Con la nomina alla presidenza della Società Italiana di Reumatologia, il professor Andrea Doria - che dirige l’Unità complessa di Reumatologia dell’Azienda Ospedale-Università di Padova - corona un percorso di eccellenza che ha fatto ottenere al suo reparto, unico in Italia, il riconoscimento europeo “Eular Center of Exellence in Rheumatology 2022- 2027”.

Sono almeno tremila i pazienti con malattie sistemiche gravi seguiti in ambito ospedaliero, e altrettanti quelli con patologie meno gravi ma più frequenti seguiti negli ambulatori dedicati. Farmaci biotecnologici personalizzati, diagnosi precoci grazie a un sempre più stretto rapporto con la medicina sul territorio e prevenzione sono i pilastri su cui poggia l’attività clinica, assistenziale e di ricerca.

Professor Doria, di quali malattie vi occupare nella sua Unità?

«La nostra attività si divide in due capitoli. Da una parte ci sono i pazienti affetti da malattie sistemiche per lo più gravi e potenzialmente soggette a complicanze: parliamo di connettiviti come il lupus eritematoso sistemico, le vasculiti e le malattie autoinfiammatorie. Questi pazienti sono quelli che vengono ricoverati più spesso e per le caratteristiche della malattia più complessi da gestire. Dall’altra parte abbiamo le malattie meno gravi ma con un impatto epidemiologico maggiore, quindi più frequenti, come per esempio osteoporosi, artrosi, affezioni dei tendini e artrite reumatoide. Questi pazienti vengono gestiti per lo più in ambito ambulatoriale. Abbiamo un ambulatorio dedicato per ciascuna patologia».

Sono malattie che colpiscono maggiormente gli anziani?

«In realtà no. In particolare i pazienti del primo gruppo descritto hanno una età media che va dai 25-30 anni ai 40-45, quindi giovani e con una prevalenza del genere femminile».

Quali cure ci sono a disposizione?

«Negli ultimi anni l’armamentario terapeutico si è arricchito grazie ai farmaci biotecnologici che, nel caso delle malattie sistemiche, anche se non sono in grado di guarire, garantiscono un livello di cura che consente al paziente una vita pressoché normale. Abbiamo farmaci efficaci contro l’osteoporosi e biofarmaci sempre più innovativi per le artriti».

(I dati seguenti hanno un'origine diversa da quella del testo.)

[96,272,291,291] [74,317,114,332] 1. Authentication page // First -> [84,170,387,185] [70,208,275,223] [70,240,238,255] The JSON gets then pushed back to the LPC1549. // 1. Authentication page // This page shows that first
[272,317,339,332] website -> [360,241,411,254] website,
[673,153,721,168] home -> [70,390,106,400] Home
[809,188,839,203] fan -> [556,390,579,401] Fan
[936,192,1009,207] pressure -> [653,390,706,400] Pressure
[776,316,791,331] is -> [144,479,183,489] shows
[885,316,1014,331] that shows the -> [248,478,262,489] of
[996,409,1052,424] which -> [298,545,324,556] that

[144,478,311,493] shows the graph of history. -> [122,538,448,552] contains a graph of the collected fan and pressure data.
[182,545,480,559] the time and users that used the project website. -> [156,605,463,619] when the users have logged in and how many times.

Su quali fronti si rivolge la ricerca?

«Una delle principali sfide che abbiamo è quella della medicina di precisione: è importante riuscire a personalizzare le cure a seconda del paziente e della malattia. Da due anni, tra le altre cose, nell’Unità eseguiamo la biopsia della membrana sinoviale proprio per personalizzare le terapie: questo esame, infatti, serve per caratterizzare il paziente e in base alle sue caratteristiche indirizzare la terapia nel modo più personalizzato ed efficace possibile».

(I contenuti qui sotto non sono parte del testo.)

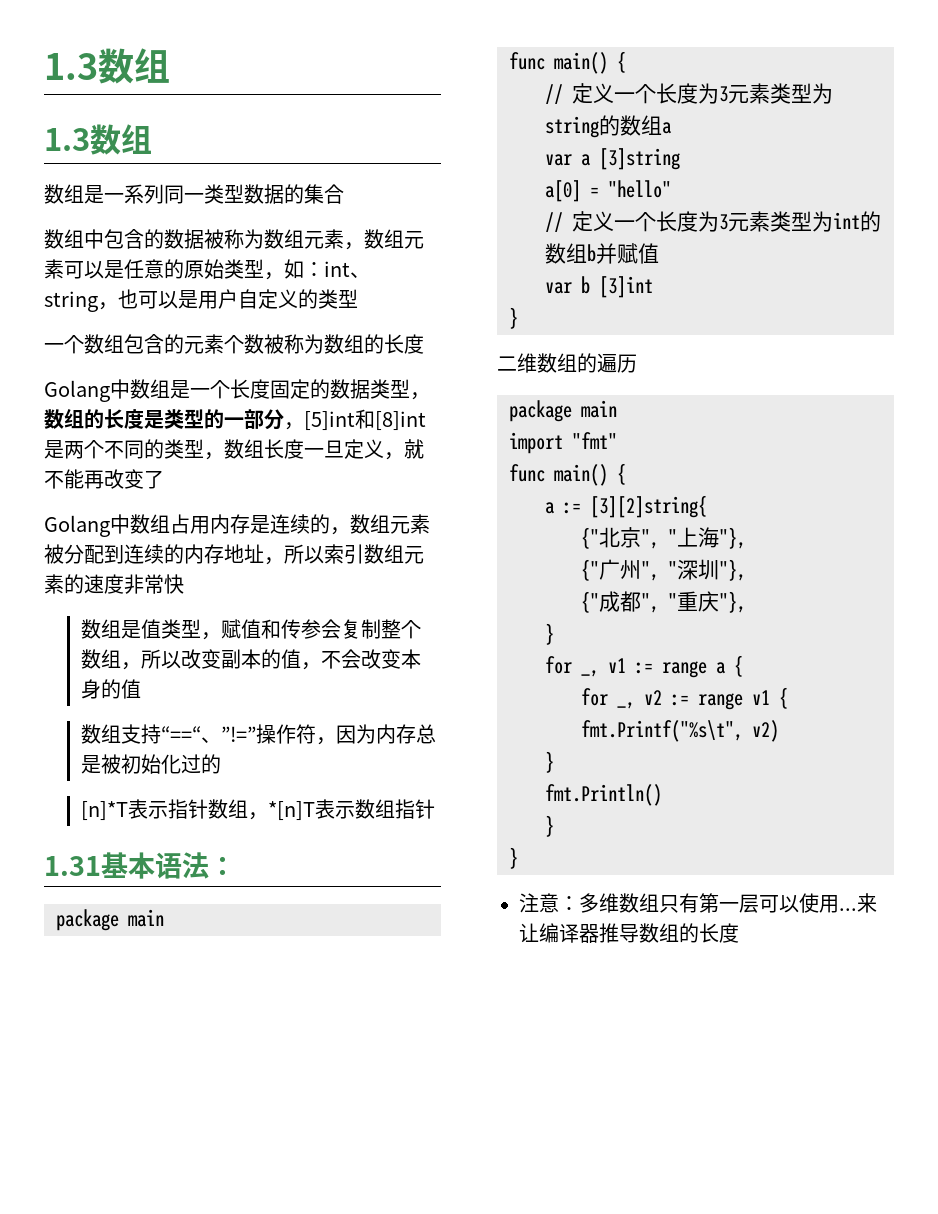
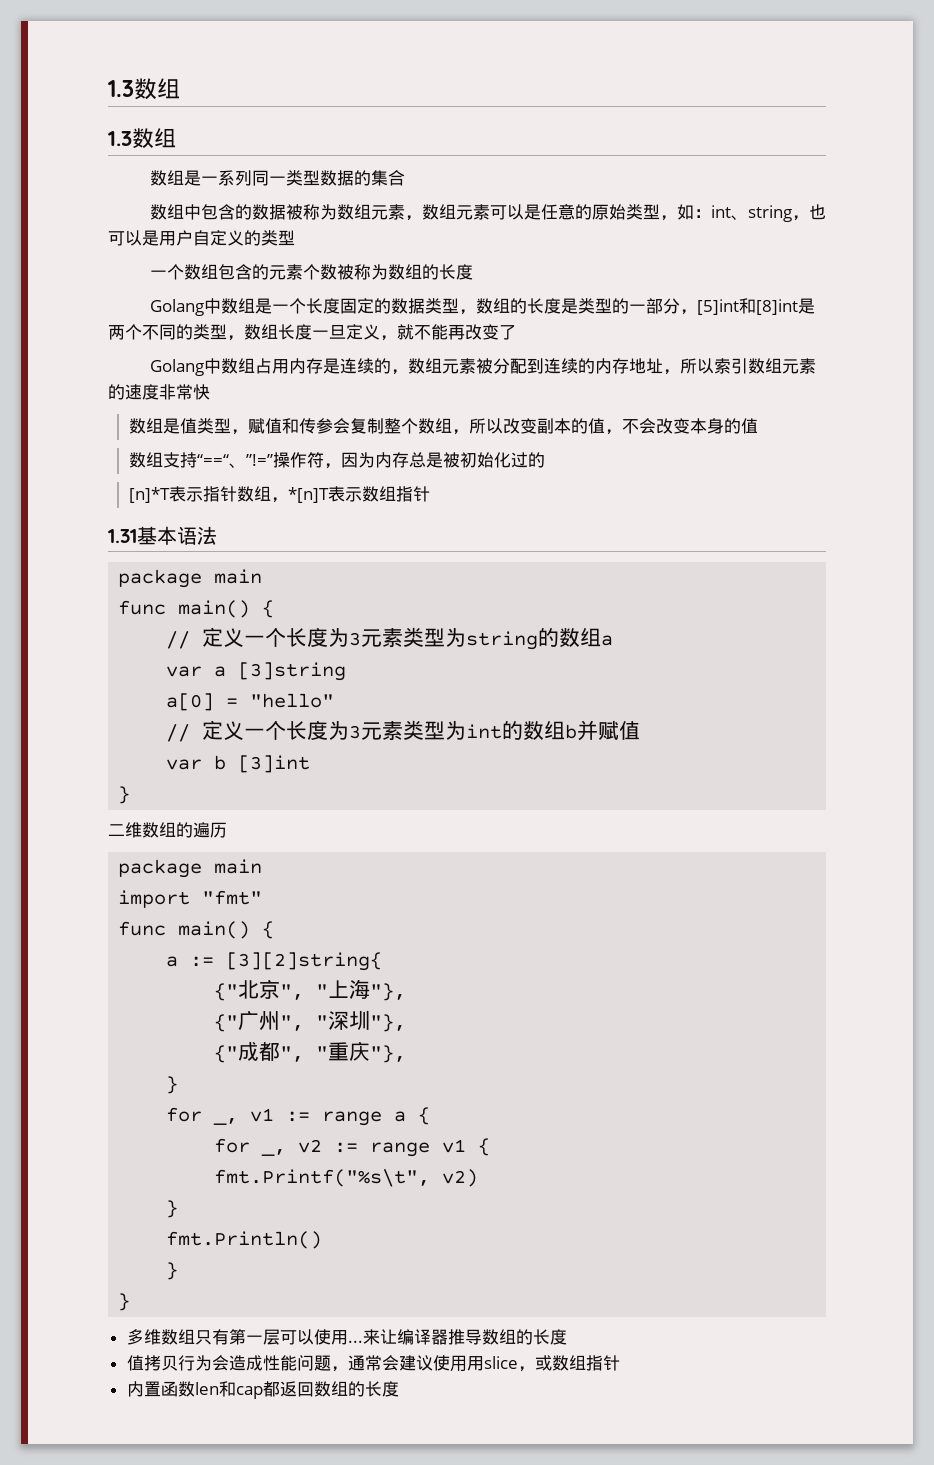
[209,856,236,876] ： -> (217, 535) none
[519,893,579,913] 注意： -> (131, 1302) none
(739, 933) none -> [126,1355,620,1372] [126,1381,399,1399] // 值拷贝行为会造成性能问题，通常会建议使⽤用slice，或数组指针 // 内置函数len和cap都返回数组的长度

Possono essere prevenute le malattie reumatologiche?

«La prevenzione, in particolare quella primaria, è un capitolo nuovo per la Reumatologia e di grandissima importanza se consideriamo che l’incidenza di queste patologie pesa per oltre 4 miliardi di euro l’anno. Un recente studio ha permesso di identificare i soggetti a maggiore rischio: chi ha un familiare con una malattia reumatologica ha da 2 a 5 volte in più il rischio di svilupparne una, chi soffre di psoriasi cutanea ha dal 15 al 30% di possibilità di sviluppare un artropatia. Fattori di rischio sono poi il fumo - strettamente associato alle malattie sistemiche - una dieta ricca di grassi animali, la carenza di vitamina D - tanto da venire utilizzata come farmaco immuno-modulante - e il sovraccarico articolare. Quindi anche in questo caso lo stile di vita gioca un ruolo importante».

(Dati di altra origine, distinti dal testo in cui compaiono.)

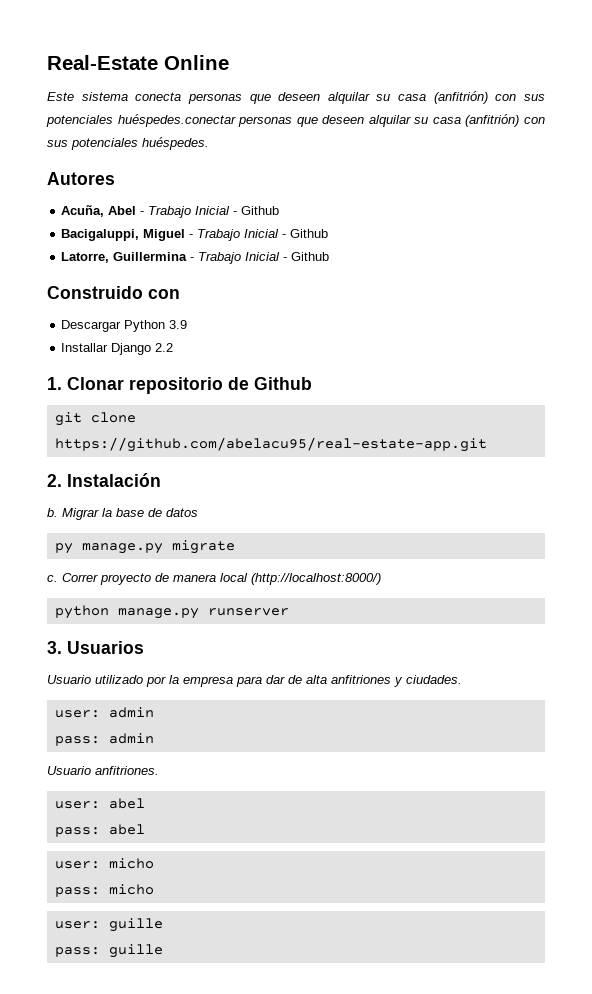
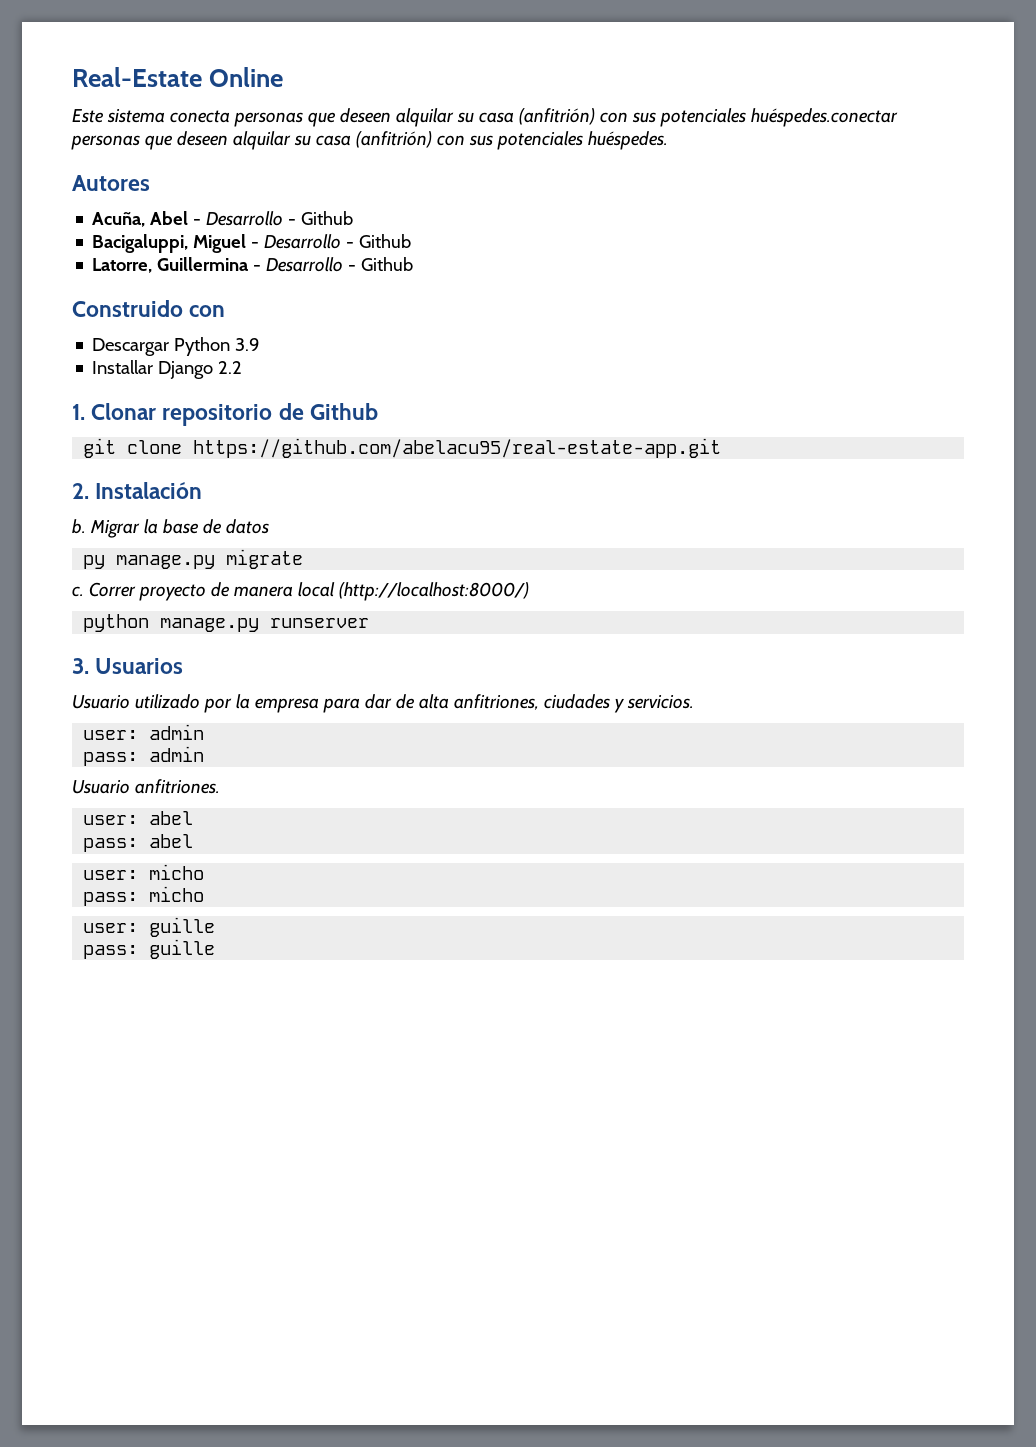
[148,206,231,218] Trabajo Inicial -> [206,211,284,226] Desarrollo
[197,229,280,241] Trabajo Inicial -> [264,234,342,249] Desarrollo
[198,252,281,264] Trabajo Inicial -> [266,257,344,272] Desarrollo
[331,675,462,687] anfitriones y ciudades. -> [453,694,694,713] anfitriones, ciudades y servicios.

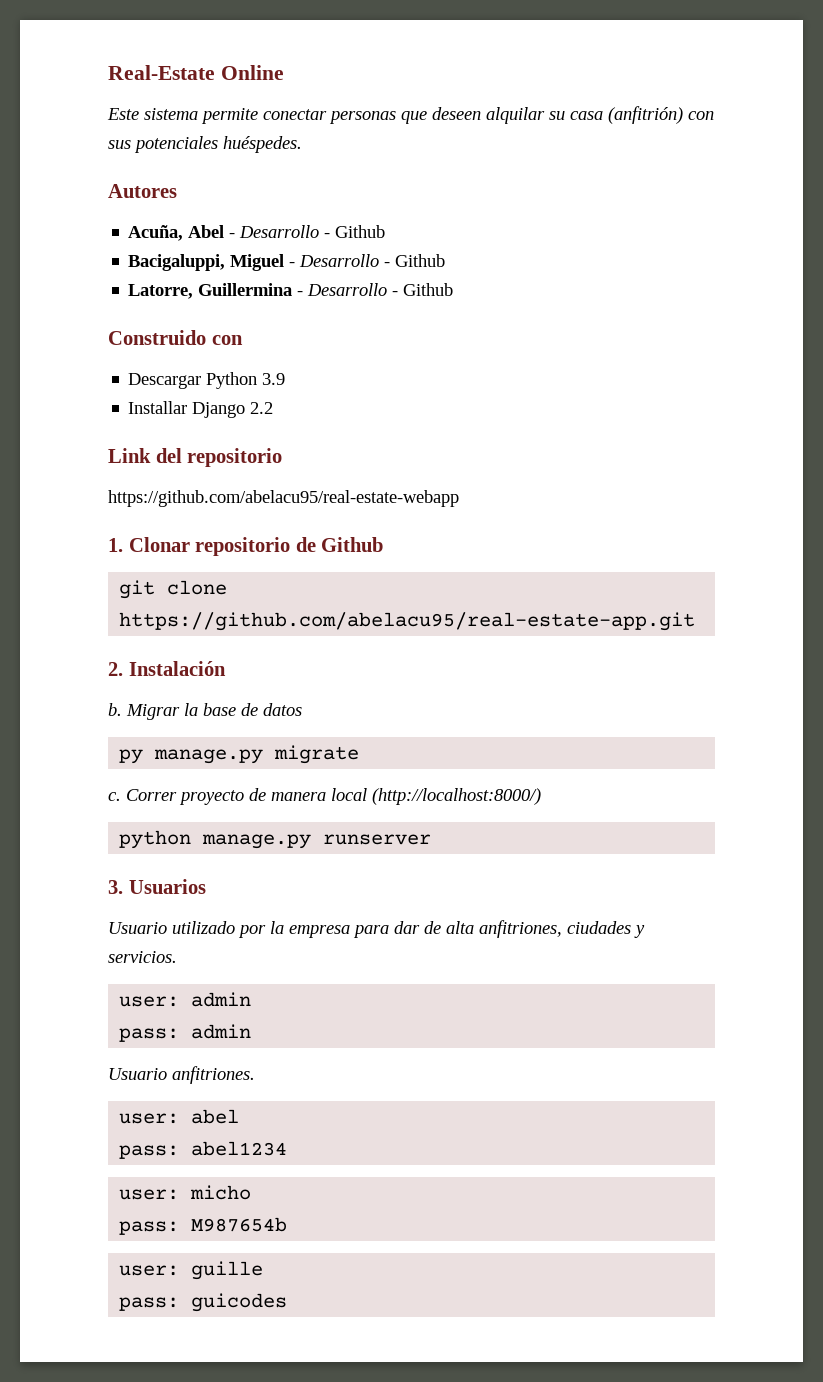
[169,108,898,127] conecta personas que deseen alquilar su casa (anfitrión) con sus potenciales huéspedes.conectar -> [201,108,327,124] permite conectar
(243, 367) none -> [108,448,283,467] [108,490,459,507] // Link del repositorio // https://github.com/abelacu95/real-estate-webapp
[149,834,194,848] abel -> [191,1141,288,1156] abel1234
[149,886,205,902] micho -> [191,1217,288,1232] M987654b
[149,939,216,959] guille -> [191,1293,288,1312] guicodes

Quale sarà l’impegno nell’ambito della Società Italiana di Reumatologia?

«È necessario spingere sull’integrazione a la collaborazione con la medicina sul territorio da una parte, sia per promuovere la prevenzione primaria, sia per consentire diagnosi più precoci. E dall’altra fra professionisti nazionali e internazionali. Il paziente è centrale e l’obiettivo è garantire cure sempre più efficaci e accessibili: serve un dialogo continuo fra professionisti, pazienti, istituzioni per cogliere e gestire i bisogni emergenti. Sul fronte della ricerca e dell’innovazione siamo consapevoli della necessità di promuovere e valorizzare le nuove generazioni di ricercatori, così come spingere sulla formazione come investimento nel futuro».